Rationale: Hyperoxia and normoxic helium independently reduce dynamic hyperinflation and improve the exercise tolerance of patients with chronic obstructive pulmonary disease (COPD). Combining these gases could have an additive effect on dynamic hyperinflation and a greater impact on respiratory mechanics and exercise tolerance.
Objective: To investigate whether helium-hyperoxia improves the exercise tolerance and respiratory mechanics of patients with COPD.
Methods: Ten males with COPD (FEV(1) = 47 +/- 17%pred [mean +/- SD]) performed randomized constant-load cycling at 60% of maximal work rate breathing air, hyperoxia (40% O(2), 60% N(2)), normoxic helium (21% O(2), 79% He), or helium-hyperoxia (40% O(2), 60% He).

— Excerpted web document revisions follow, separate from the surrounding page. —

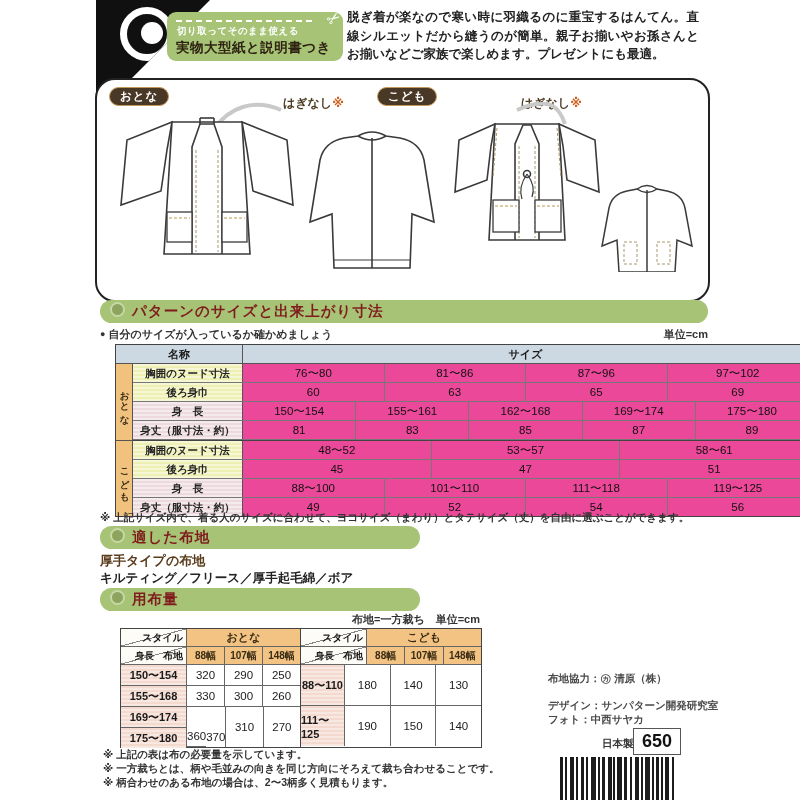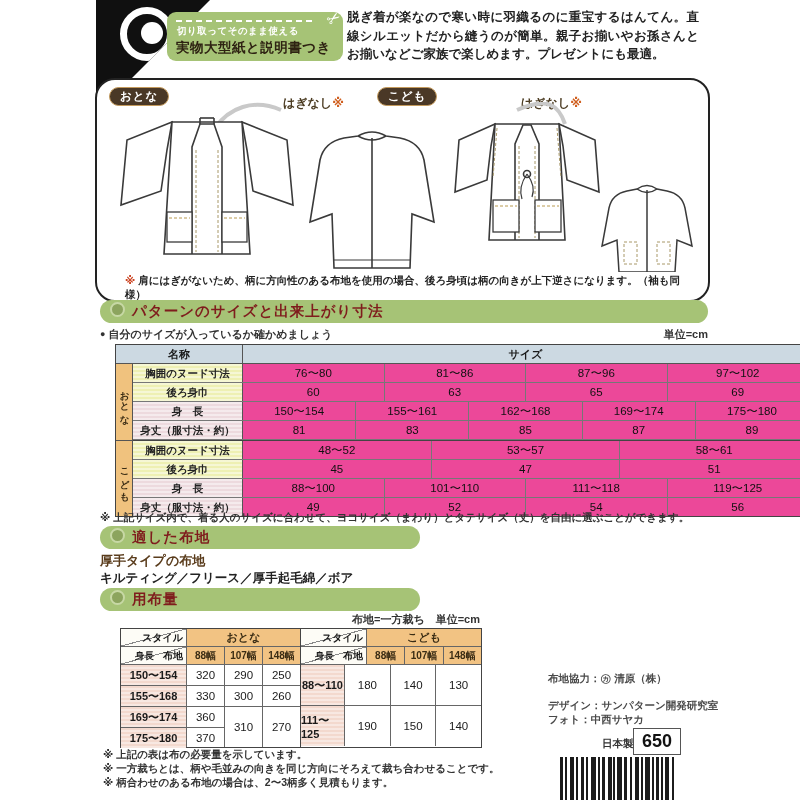--- a/index.html
+++ b/index.html
@@ -211,7 +211,6 @@
       </g>
     </svg>
 
-    <div class="illu-note"><span class="mk">※</span><span> 肩にはぎがないため、柄に方向性のある布地を使用の場合、後ろ身頃は柄の向きが上下逆さになります。（袖も同様）</span></div>
   </div>
 
   <div class="bar bar1"><span class="dot"></span><span>パターンのサイズと出来上がり寸法</span></div>

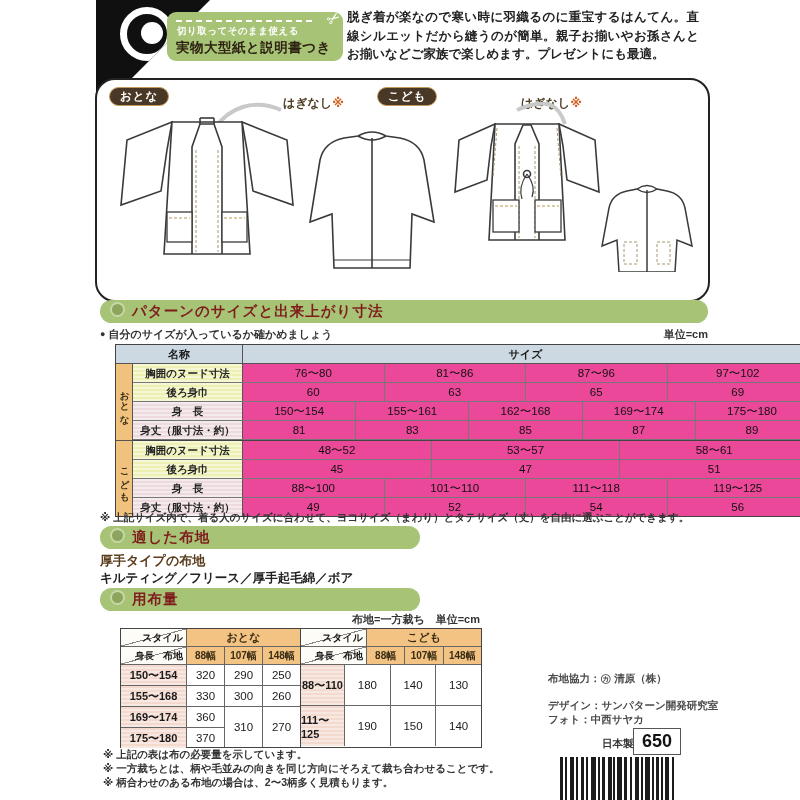--- a/index.html
+++ b/index.html
@@ -102,7 +102,7 @@
   .fmcol .half{flex:1;text-align:center;font-size:11px;font-weight:600;line-height:20px;
         background:#f3d9ce repeating-linear-gradient(0deg,rgba(255,255,255,.4) 0 2px,rgba(0,0,0,0) 2px 4px);}
   .fmcol .half.top{border-bottom:1px solid #666;}
-  .fmv{flex:1;box-sizing:border-box;border-right:1px solid #666;display:flex;flex-direction:column;}
+  .fmv{flex:1;box-sizing:border-box;border-right:1px solid #666;display:flex;flex-direction:row;align-items:flex-end;}
   .fmv .half{flex:1;text-align:center;font-size:11.5px;line-height:20px;}
   .fmv .half.top{border-bottom:1px solid #666;}
   .fmv.center,.fmc{flex:1;box-sizing:border-box;border-right:1px solid #666;display:flex;align-items:center;justify-content:center;font-size:11.5px;}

Measurements: Exercise time, inspiratory capacity (IC), work of breathing, and exertional symptoms were measured with each gas.
Results: Compared with air (9.4 +/- 5.2 min), exercise time was increased with hyperoxia (17.8 +/- 5.8 min) and normoxic helium (16.7 +/- 9.1 min) but the improvement with helium-hyperoxia (26.3 +/- 10.6 min) was greater than both these gases (p = 0.019 and p = 0.007, respectively). At an isotime during exercise, all three gases reduced dyspnea and both helium mixtures increased IC and tidal volume. Only helium-hyperoxia significantly reduced the resistive work of breathing (15.8 +/- 4.2 vs. 10.1 +/- 4.1 L . cm H(2)O(-1)) and the work to overcome intrinsic positive end-expiratory pressure (7.7 +/- 1.9 vs. 3.6 +/- 2.1 L . cm H(2)O(-1)). At symptom limitation, tidal volume remained augmented with both helium mixtures, but IC and the work of breathing were unchanged compared with air.
Conclusion: Combining helium and hyperoxia delays dynamic hyperinflation and improves respiratory mechanics, which translates into added improvements in exercise tolerance for patients with COPD.